## EXERCISE AIM
Scan the entries for the word "absolute" and return every line that has it.
#### DATA SECTION
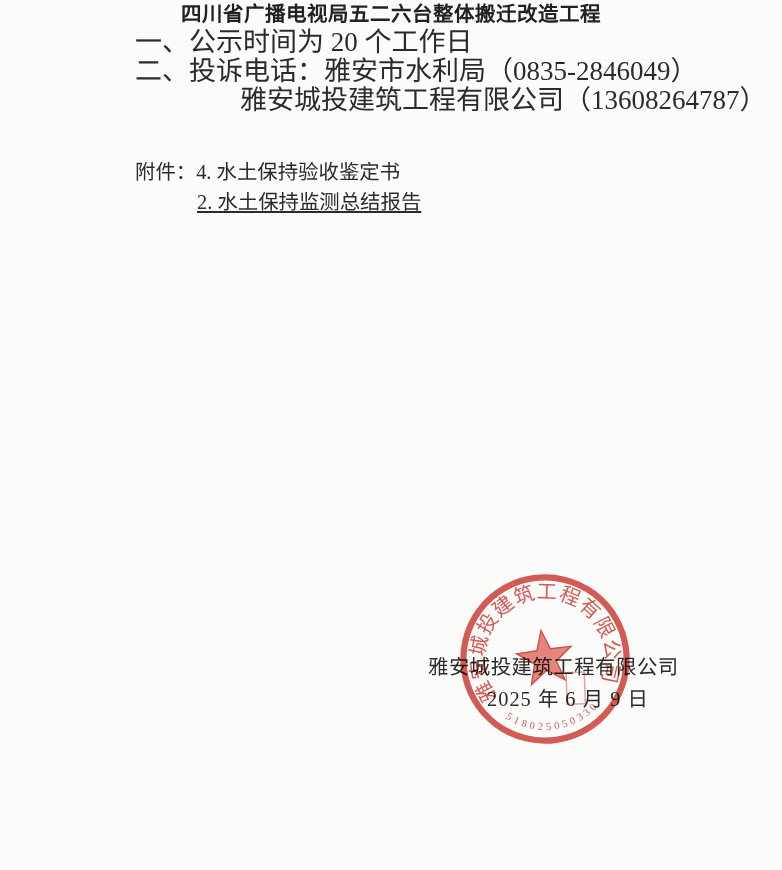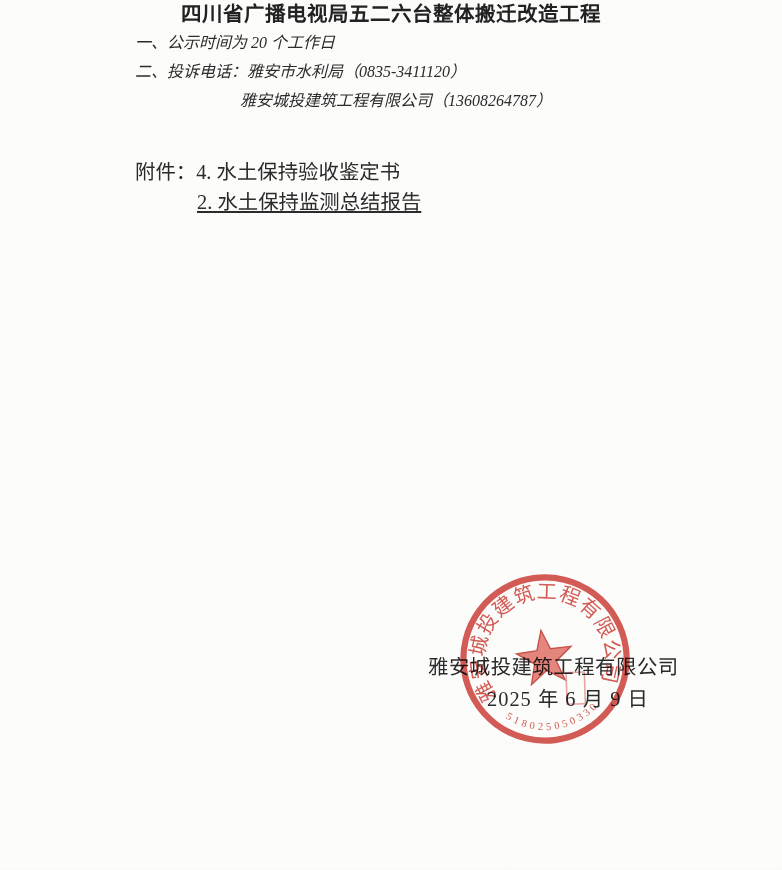--- a/index.html
+++ b/index.html
@@ -28,7 +28,7 @@
   }
   .list-item{
     margin-left:135px;width:560px;
-    font-size:16px;line-height:29px;font-style:italic;
+    font-size:27px;line-height:29px;
   }
   .list-item.deep{margin-left:240px;}
   .attachments{

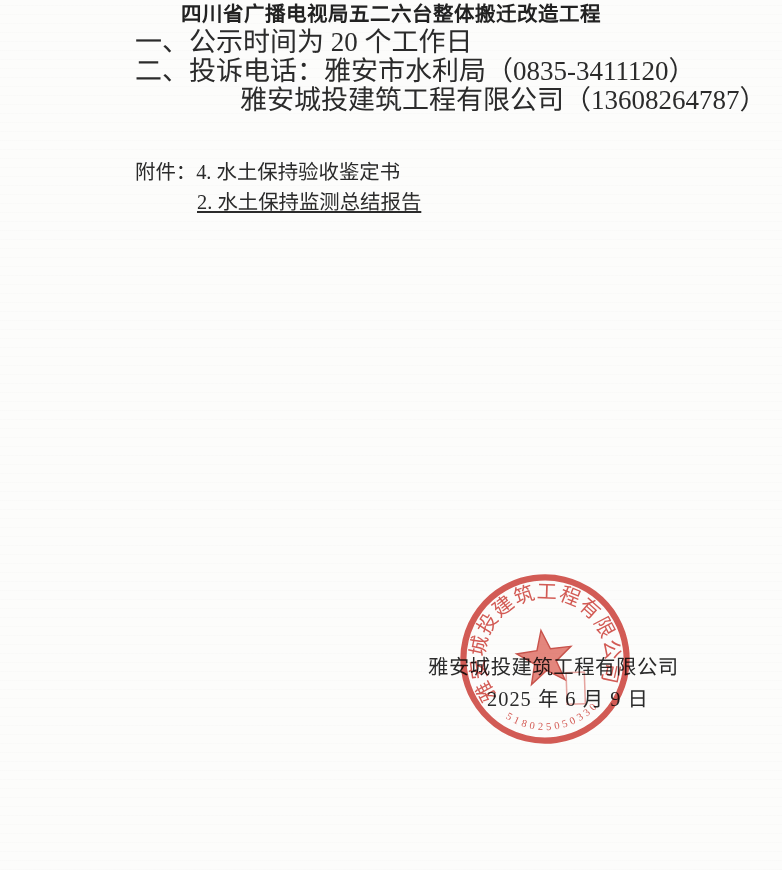--- a/index.html
+++ b/index.html
@@ -65,7 +65,7 @@
 
 
   <div class="list-item">一、公示时间为 20 个工作日</div>
-  <div class="list-item">二、投诉电话：雅安市水利局（0835-3411120）</div>
+  <div class="list-item">二、投诉电话：雅安市水利局（0835-2846049）</div>
   <div class="list-item deep">雅安城投建筑工程有限公司（13608264787）</div>
 
   <div class="attachments">

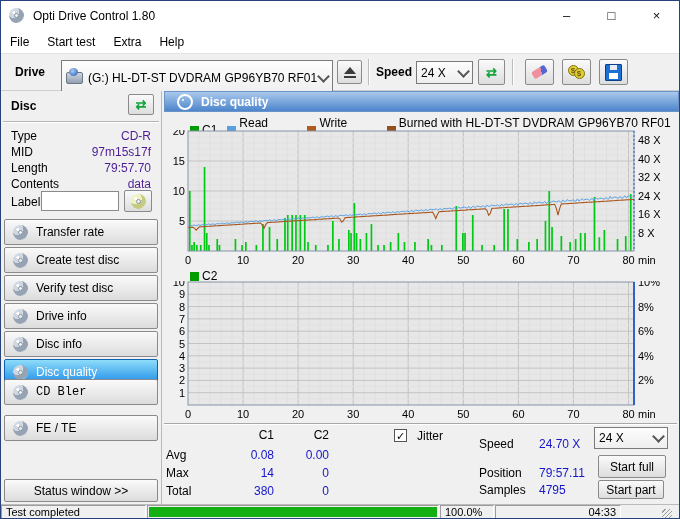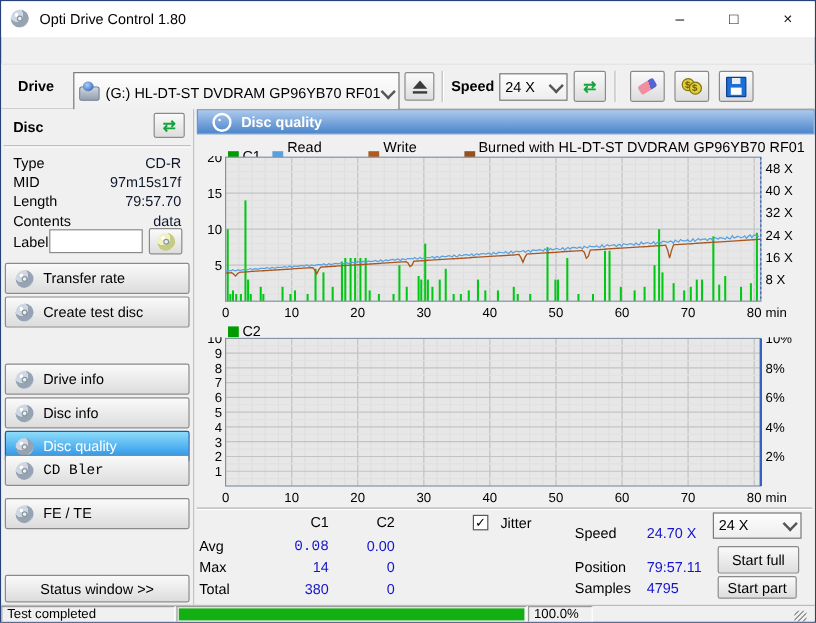--- a/index.html
+++ b/index.html
@@ -101,6 +101,12 @@
     </div>
   </div>
 
+  <div class="menubar">
+    <span class="menu-item">File</span>
+    <span class="menu-item">Start test</span>
+    <span class="menu-item">Extra</span>
+    <span class="menu-item">Help</span>
+  </div>
 
   <div class="toolbar">
     <span class="abs bold" style="left:14px;top:11px;">Drive</span>

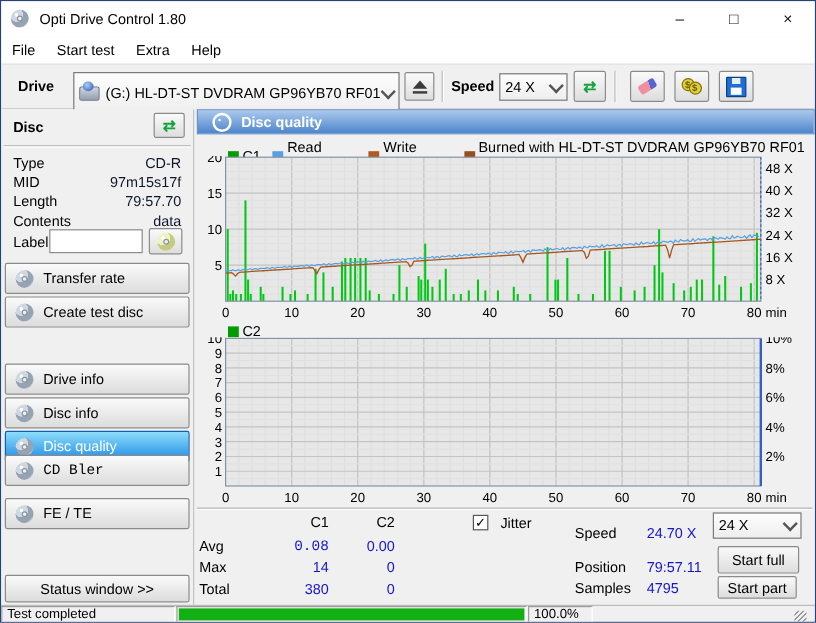--- a/index.html
+++ b/index.html
@@ -56,7 +56,7 @@
   .sidebar{position:absolute;left:0;top:90px;width:161px;height:413px;background:#f0f0f0;
            border-right:1px solid #b9b9b9;box-sizing:border-box;}
   .srow-label{position:absolute;left:10px;}
-  .srow-value{position:absolute;right:10px;color:#0f172a;text-align:right;}
+  .srow-value{position:absolute;right:10px;color:#4c1d95;text-align:right;}
   .sdiv{position:absolute;left:2px;right:2px;height:0;border-top:1px solid #b5b5b5;border-bottom:1px solid #fff;}
   .sbtn{position:absolute;left:3px;width:154px;height:26px;display:flex;align-items:center;gap:8px;padding:0 8px;
         background:linear-gradient(#fafafa,#dcdcdc);border:1px solid #8a8a8a;border-radius:2px;box-sizing:border-box;}

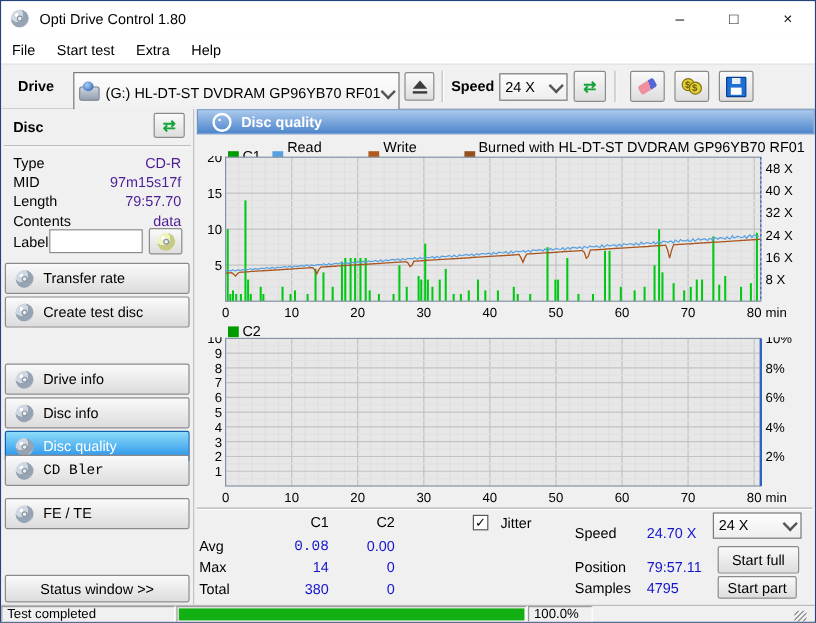--- a/index.html
+++ b/index.html
@@ -171,6 +171,10 @@
     <div class="sbtn" style="top:156px;">
       <span class="cd"></span>
       <span>Create test disc</span>
+    </div>
+    <div class="sbtn" style="top:184px;">
+      <span class="cd"></span>
+      <span>Verify test disc</span>
     </div>
     <div class="sbtn" style="top:212px;">
       <span class="cd"></span>

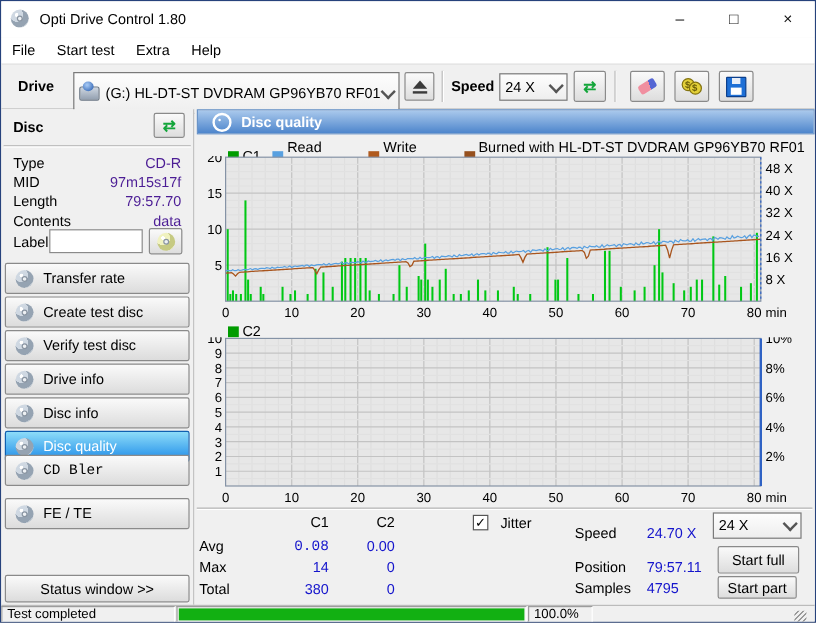--- a/index.html
+++ b/index.html
@@ -486,7 +486,7 @@
     <span class="statlbl" style="left:117px;top:337px;width:50px;text-align:right;">C2</span>
 
     <span class="statlbl" style="left:4px;top:357px;">Avg</span>
-    <span class="statval rv" style="left:62px;top:357px;width:50px;font-family:Liberation Mono, monospace;">0.08</span>
+    <span class="statval rv" style="left:62px;top:357px;width:50px;">0.08</span>
     <span class="statval rv" style="left:117px;top:357px;width:50px;">0.00</span>
     <span class="statlbl" style="left:4px;top:375px;">Max</span>
     <span class="statval rv" style="left:62px;top:375px;width:50px;">14</span>

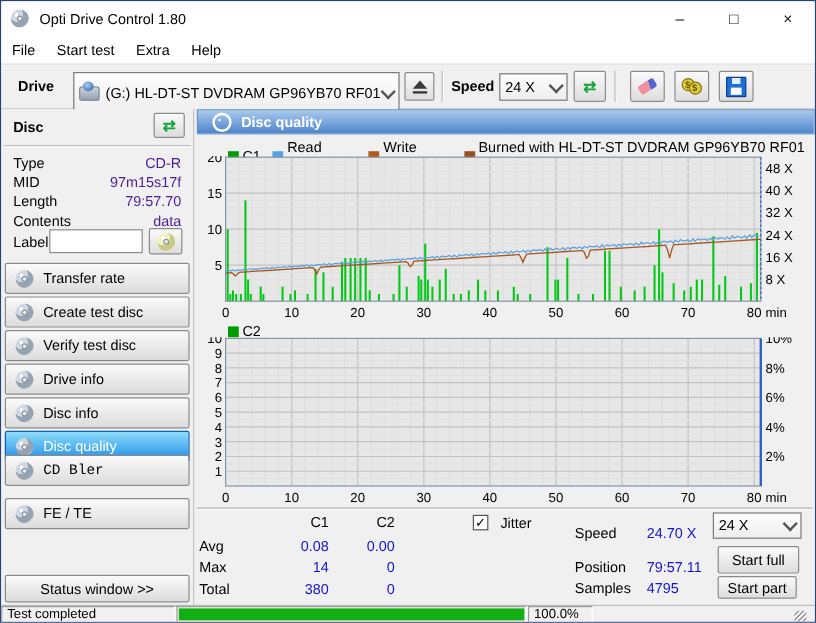--- a/index.html
+++ b/index.html
@@ -523,6 +523,7 @@
       <div id="progfill" style="height: 10px; width: 100%; background: rgb(18, 176, 18);"></div>
     </div>
     <div class="scell" style="width:54px;">100.0%</div>
+    <div class="scell" style="width:126px;text-align:right;">04:33</div>
     <div class="scell" style="flex:1;border-color:transparent;display:flex;">
       <span class="grip"></span>
     </div>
########
## RESULT
   .sidebar{position:absolute;left:0;top:90px;width:161px;height:413px;background:#f0f0f0;
   .srow-label{position:absolute;left:10px;}
-  .srow-value{position:absolute;right:10px;color:#0f172a;text-align:right;}
+  .srow-value{position:absolute;right:10px;color:#4c1d95;text-align:right;}
   .sdiv{position:absolute;left:2px;right:2px;height:0;border-top:1px solid #b5b5b5;border-bottom:1px solid #fff;}
   .sbtn{position:absolute;left:3px;width:154px;height:26px;display:flex;align-items:center;gap:8px;padding:0 8px;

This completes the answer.